We are saved by our faith in Christ. This has nothing to with our belief in Genesis. In fact, the entire bible was given to us by the inspiration of the Holy Spirit. that means as followers of Christ, we must believe the entire book of the Bible. In the book of Revelation we are asked neither to add nor remove any part of the Bible. We have become too wise to even play God.Our technologies even pose a question. The book of Genesis .is as relevant as the Book of Revelation. Every word is relevant and true.


(Randy) #19

Greetings, @Madd_Scientist. We appreciate your input here. Can you clarify what the above means?

Also, have you had a chance to read what Biologos posted on inerrancy? The point wasn’t against inerrancy; it’s against imposing a mistaken interpretation on the text, sort of like implying that the sun standing still for a day with Joshua’s command meant that it goes around the earth. From my own understanding, it was God accommodating to our understanding of the universe at the time. I don’t know exactly what happened on that day, but it’s sort of like my telling my 5 year old that the sun rises, without really going into detail (yet) about how the Earth is round and we tilt toward the Sun.

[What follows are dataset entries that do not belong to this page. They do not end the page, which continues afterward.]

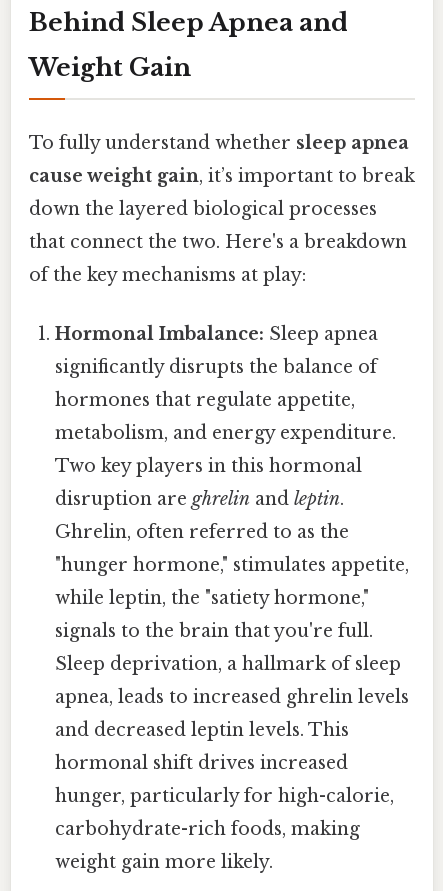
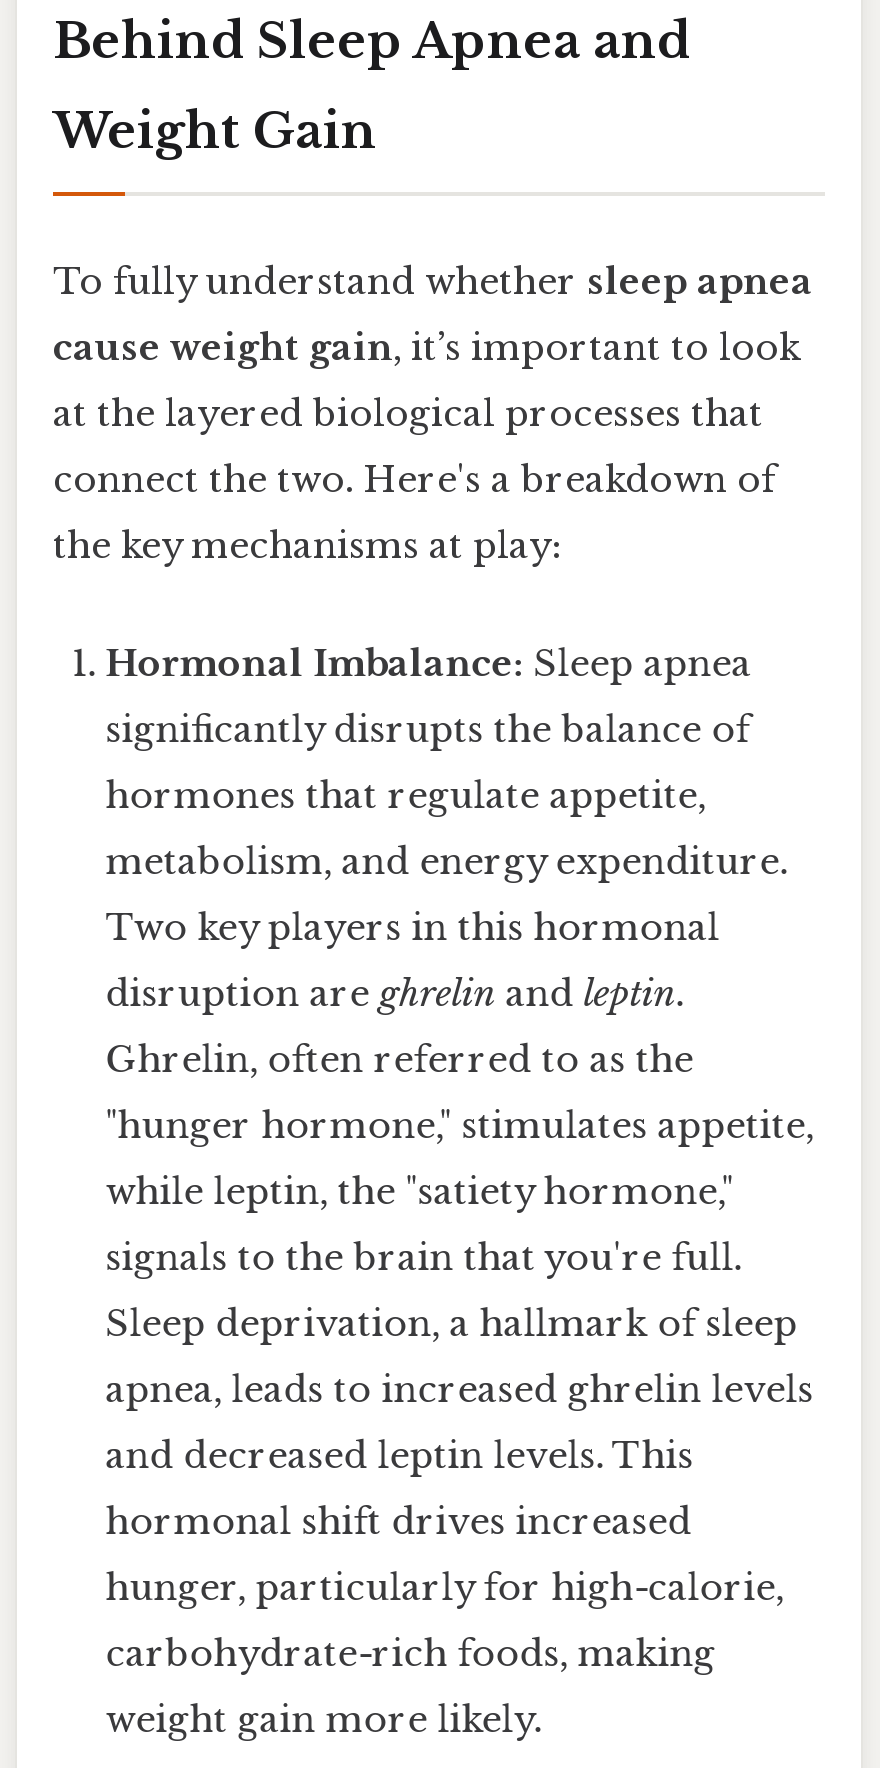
- cause weight gain, it’s important to break
+ cause weight gain, it’s important to look

- down the layered biological processes
+ at the layered biological processes that

- that connect the two. Here's a breakdown
+ connect the two. Here's a breakdown of

- of the key mechanisms at play:
+ the key mechanisms at play:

Vanhoozer’s note is particularly good, I think. Thanks.https://biologos.org/blogs/guest/a-defense-of-a-well-versed-doctrine-of-inerrancy

PS my favorite author is Denis Lamoureux, whose online lecture is helpful. He has a PhD in both theology (Regent College) and evolutionary biology https://sites.ualberta.ca/~dlamoure/wl.html

I’m in discussion with him about a Q&A video chat. I’m trying to gauge interest–would anyone else be interested in this? Thanks.

Thanks.


#20

This is a strawman. No one is arguing that the Bible is irrelevant or untrue or that we should remove some part of it. The issue is whether we are interpreting it faithfully when we read all of its varied literary forms in literal way.